現在は、事業拡張というとブランド拡張的なマーケティングが多いのですが、お客さまの行動視点から見たときの事業拡張という点ではまだまだ余地は大きいと思っています。今までのマーケターは、提供する商品・サービスとお客様の間の、ポイント・トゥ・ポイントのビジネスが主体なのですが、優秀な企業は生活者の行動導線上に起こるビジネスをつなげている。例えは、洗剤を買った後に行う行動も考え、その一連の行動を便利にするサービスを提供できないかといった事例です。既存事業を生活者行動導線の視点から事業拡張するということです。

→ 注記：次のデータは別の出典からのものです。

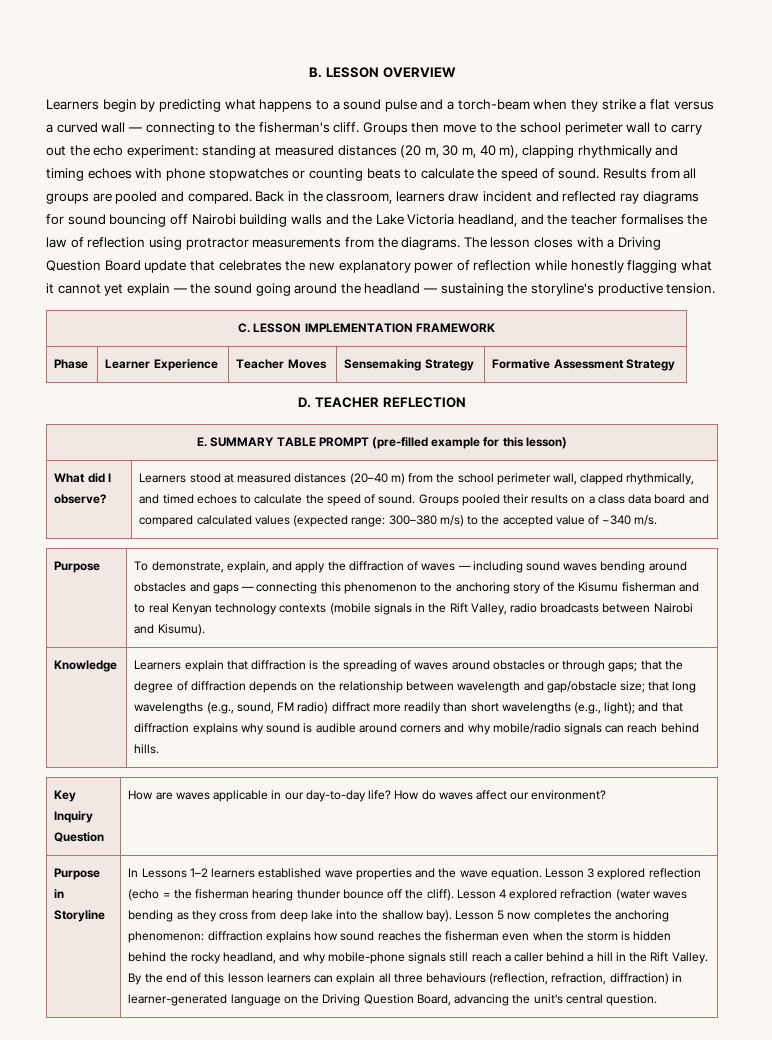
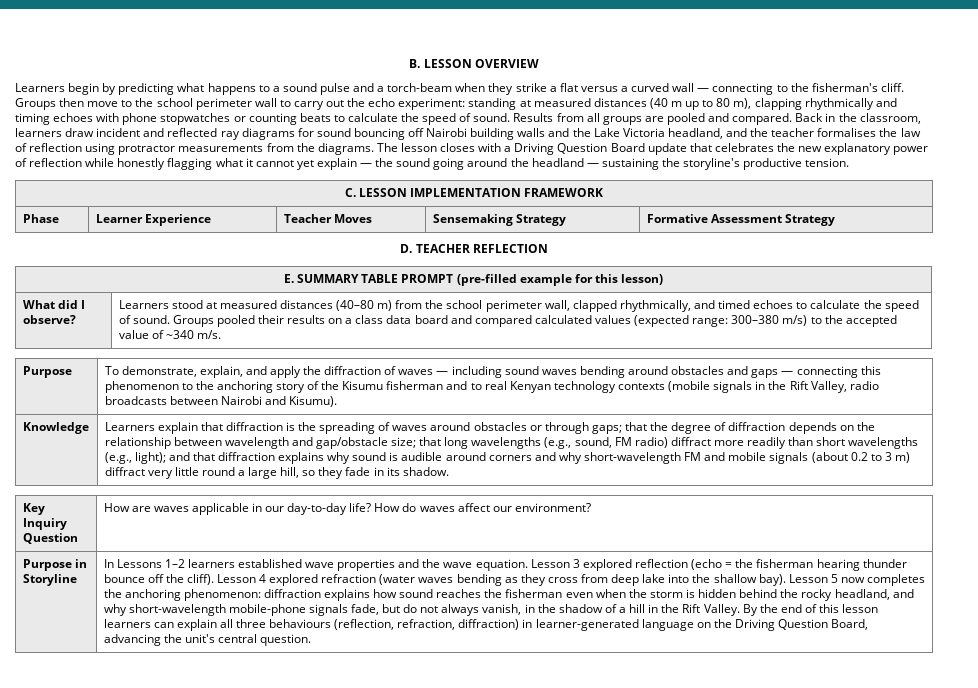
- Groups then move to the school perimeter wall to carry out the echo experiment: standing at measured distances (20 m, 30 m, 40 m), clapping rhythmically and timing echoes with phone stopwatches or counting beats to calculate the speed of sound.
+ Groups then move to the school perimeter wall to carry out the echo experiment: standing at measured distances (40 m up to 80 m), clapping rhythmically and timing echoes with phone stopwatches or counting beats to calculate the speed of sound.
- Learners stood at measured distances (20–40 m) from the school perimeter wall, clapped rhythmically, and timed echoes to calculate the speed of sound.
+ Learners stood at measured distances (40–80 m) from the school perimeter wall, clapped rhythmically, and timed echoes to calculate the speed of sound.
- Learners explain that diffraction is the spreading of waves around obstacles or through gaps; that the degree of diffraction depends on the relationship between wavelength and gap/obstacle size; that long wavelengths (e.g., sound, FM radio) diffract more readily than short wavelengths (e.g., light); and that diffraction explains why sound is audible around corners and why mobile/radio signals can reach behind hills.
+ Learners explain that diffraction is the spreading of waves around obstacles or through gaps; that the degree of diffraction depends on the relationship between wavelength and gap/obstacle size; that long wavelengths (e.g., sound, FM radio) diffract more readily than short wavelengths (e.g., light); and that diffraction explains why sound is audible around corners and why short-wavelength FM and mobile signals (about 0.2 to 3 m) diffract very little round a large hill, so they fade in its shadow.
- Lesson 5 now completes the anchoring phenomenon: diffraction explains how sound reaches the fisherman even when the storm is hidden behind the rocky headland, and why mobile-phone signals still reach a caller behind a hill in the Rift Valley.
+ Lesson 5 now completes the anchoring phenomenon: diffraction explains how sound reaches the fisherman even when the storm is hidden behind the rocky headland, and why short-wavelength mobile-phone signals fade, but do not always vanish, in the shadow of a hill in the Rift Valley.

スーパーアプリ、プラットフォーマーといわれるものも、その一つの潮流だと思います。1個のアプリから色々なことをしてもらうのがスーパーアプリ。では何をしてもらうのかというと、お客さまの生活様式にあった生活導線上にあるものを繋げていくのが一番いいはずなのです。

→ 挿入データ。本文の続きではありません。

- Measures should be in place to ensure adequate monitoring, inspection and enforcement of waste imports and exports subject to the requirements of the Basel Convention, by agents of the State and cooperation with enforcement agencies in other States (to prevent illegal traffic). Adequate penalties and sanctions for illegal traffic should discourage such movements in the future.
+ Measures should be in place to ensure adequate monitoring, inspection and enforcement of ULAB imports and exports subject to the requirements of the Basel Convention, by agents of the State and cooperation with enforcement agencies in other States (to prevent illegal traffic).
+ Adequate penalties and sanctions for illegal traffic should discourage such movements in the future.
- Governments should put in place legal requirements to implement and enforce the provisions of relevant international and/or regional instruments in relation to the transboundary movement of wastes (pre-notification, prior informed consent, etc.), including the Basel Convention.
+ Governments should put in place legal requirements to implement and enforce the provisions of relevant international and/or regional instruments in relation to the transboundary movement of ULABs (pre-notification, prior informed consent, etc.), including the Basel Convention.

───最後に、アジアプラットフォーマーの企業とマーケターはどうつき合うべきでしょうか。
本間 そろそろ日本のマーケターは多民族多言語的なカルチャーの勉強をしたほうがいいと思います。まさに今回取り上げられた東南アジアのスーパーアプリがなぜ、東南アジアで伸びていて、日本と違うのかという背景は理解したほうがいい。なぜかというと、それは日本が後々、多民族多言語マーケットになる可能性が高いからです。今回コロナ禍で若干鎖国気味ですが、諸外国から見ると、これほど安心安全な国はないです。実は日本に住みたいと思っている方は結構いらっしゃいます。何年後かは分からないですが、2050年の世界の状況を考えると、かなり日本は複数言語の国になっていると思います。そのときに日本のマーケターはもちろん、諸外国出身のマーケターとパートナーシップを組んで、マーケティングを行うと思いますが、そこでリーダーシップを取ってやるということであれば、東南アジア、中国で起きていることを日本人なりに理解はしなくてはいけない時期だと思います。
自分も東南アジアの仕事を始めて驚きだったのは、例えばベトナムの平均年齢の若さ、かつ10年後には出世しているぞといったような出世欲もある国と、タイのようにジョブホッピングするのが当たり前の国。タイでは給与水準は転職でしか上がらないと思っていますので、そういうマインドは、やはりしっかり理解しなくてはいけない。その後ろに生活がありますので、そういう意味では東南アジア、中国の人たちの生き方、考え方、そして、そこにあるバックグラウンドはフィールドワークを通して理解されるべきだと思います。
───本日はありがとうございました。